DATA UNDER STUDY
+++++
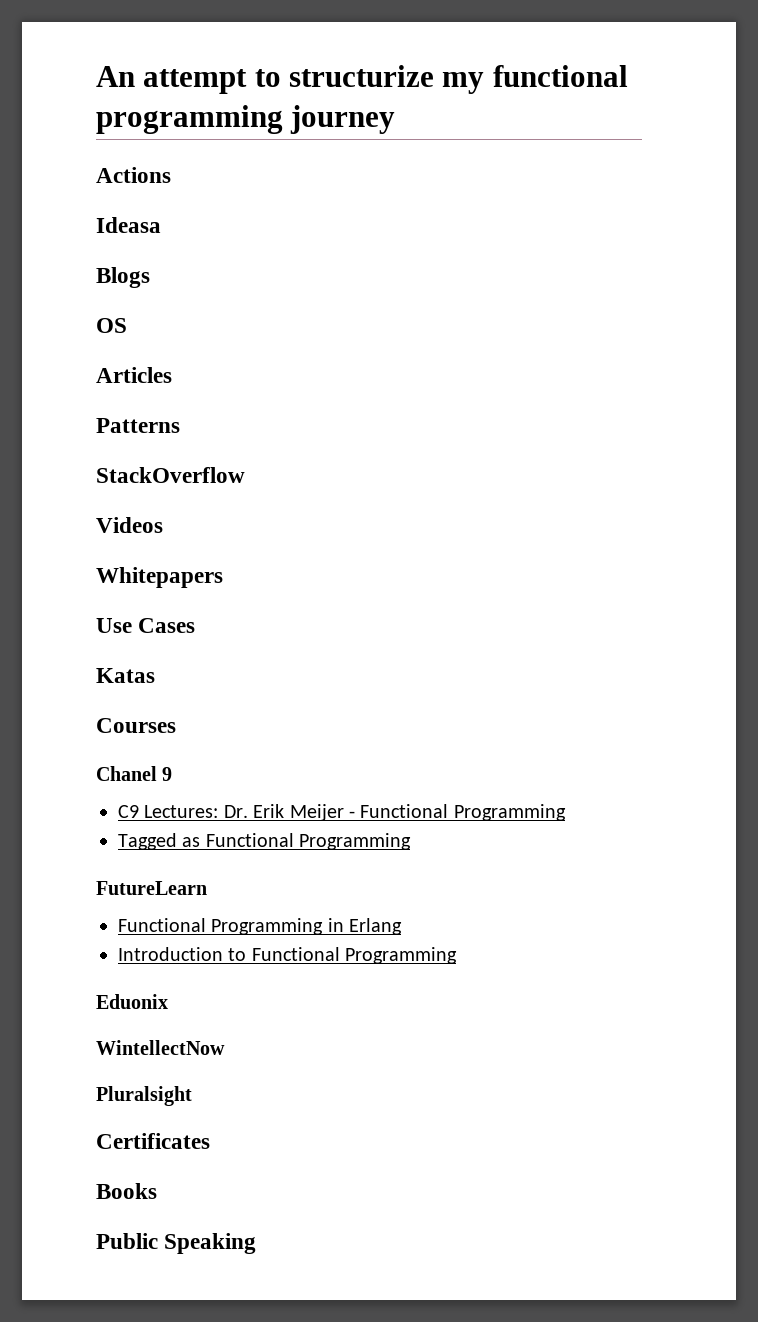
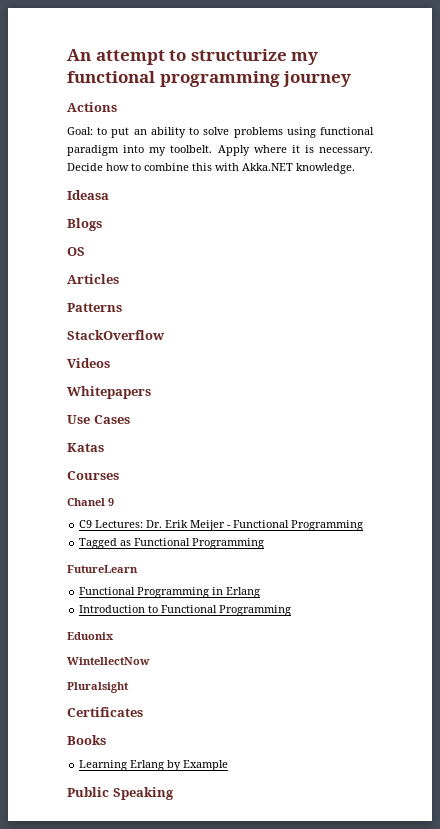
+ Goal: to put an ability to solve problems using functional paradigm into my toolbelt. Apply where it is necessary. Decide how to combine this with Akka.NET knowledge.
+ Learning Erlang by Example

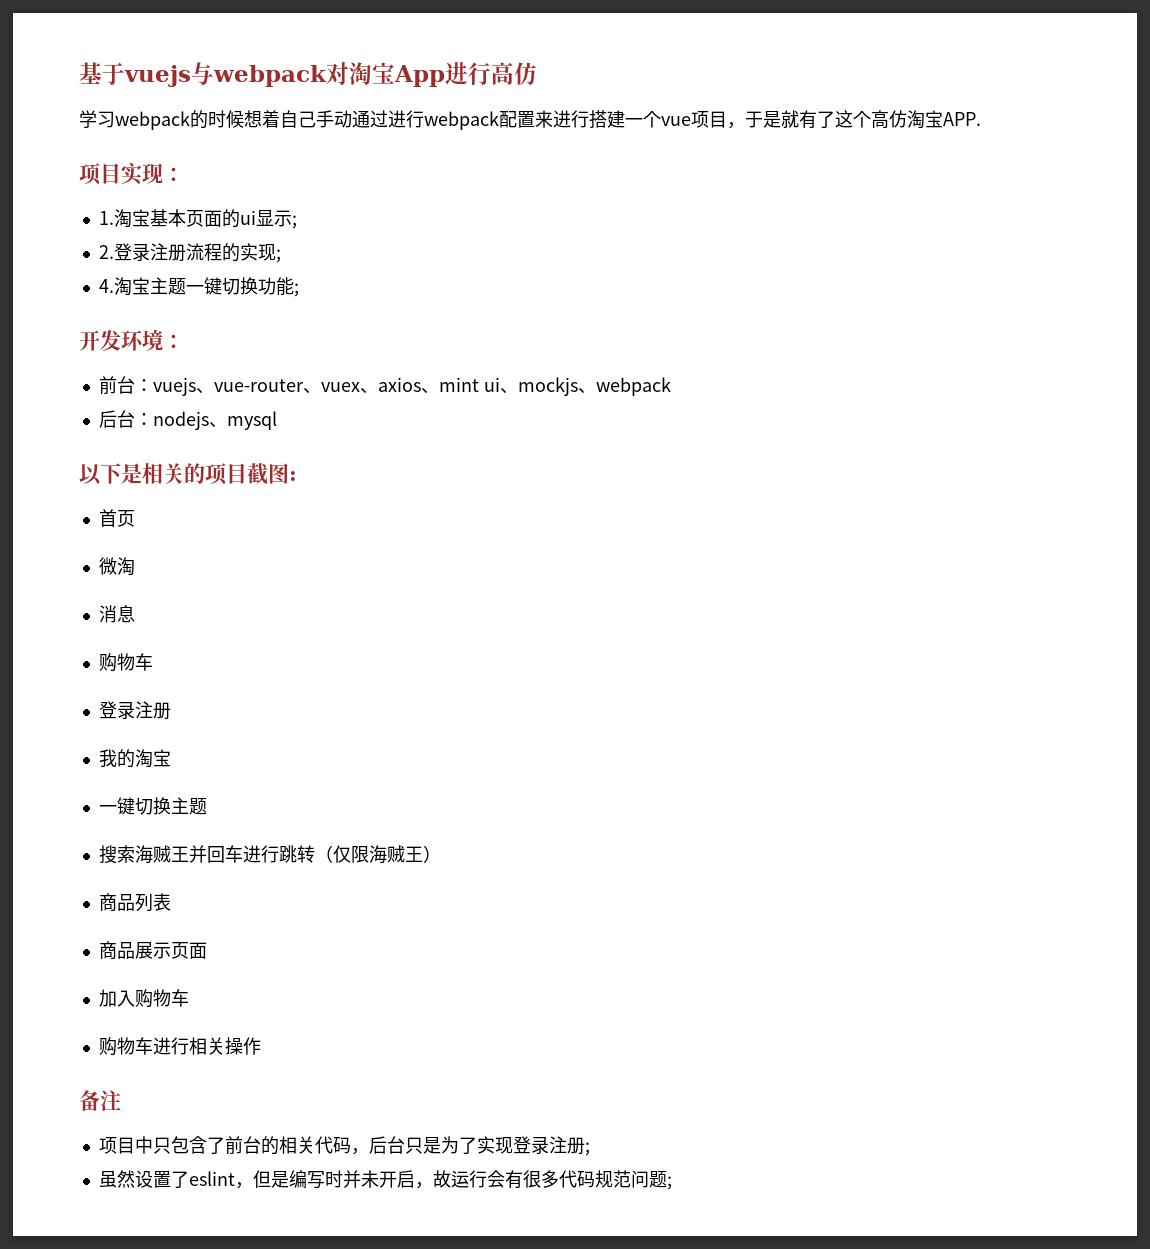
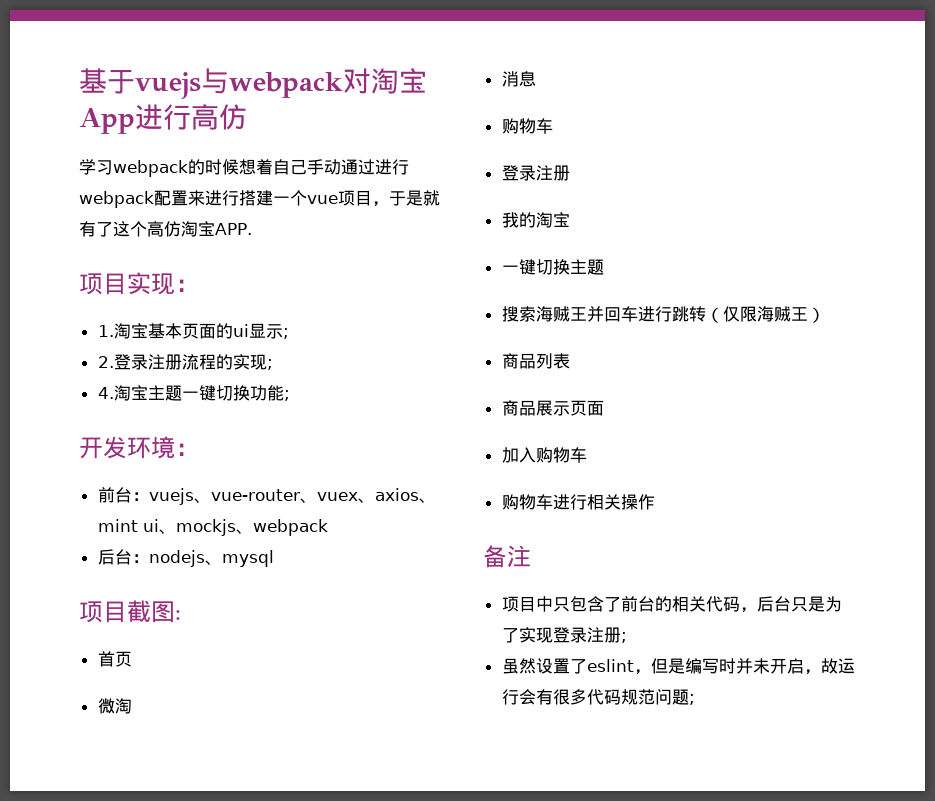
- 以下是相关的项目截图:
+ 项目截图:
+++++
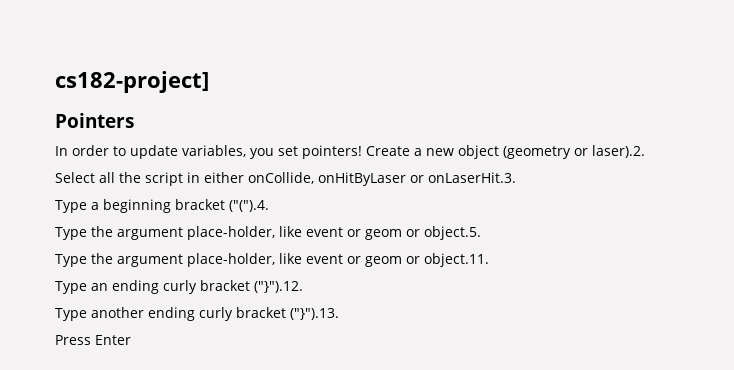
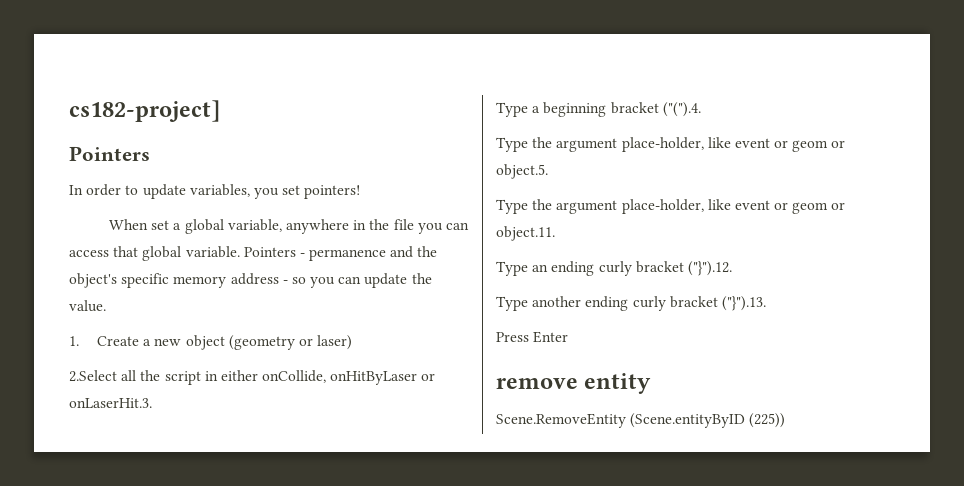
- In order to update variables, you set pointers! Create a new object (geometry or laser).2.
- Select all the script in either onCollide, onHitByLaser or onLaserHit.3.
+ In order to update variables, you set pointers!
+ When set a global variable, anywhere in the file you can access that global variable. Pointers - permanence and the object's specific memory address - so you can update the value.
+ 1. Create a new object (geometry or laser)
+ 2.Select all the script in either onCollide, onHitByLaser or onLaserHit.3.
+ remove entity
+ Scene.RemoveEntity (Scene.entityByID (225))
+++++
WORK ITEM
Copy out every line of the data in which the word "Select" is found.

EXERCISE RESULT
- Select all the script in either onCollide, onHitByLaser or onLaserHit.3.
+ 2.Select all the script in either onCollide, onHitByLaser or onLaserHit.3.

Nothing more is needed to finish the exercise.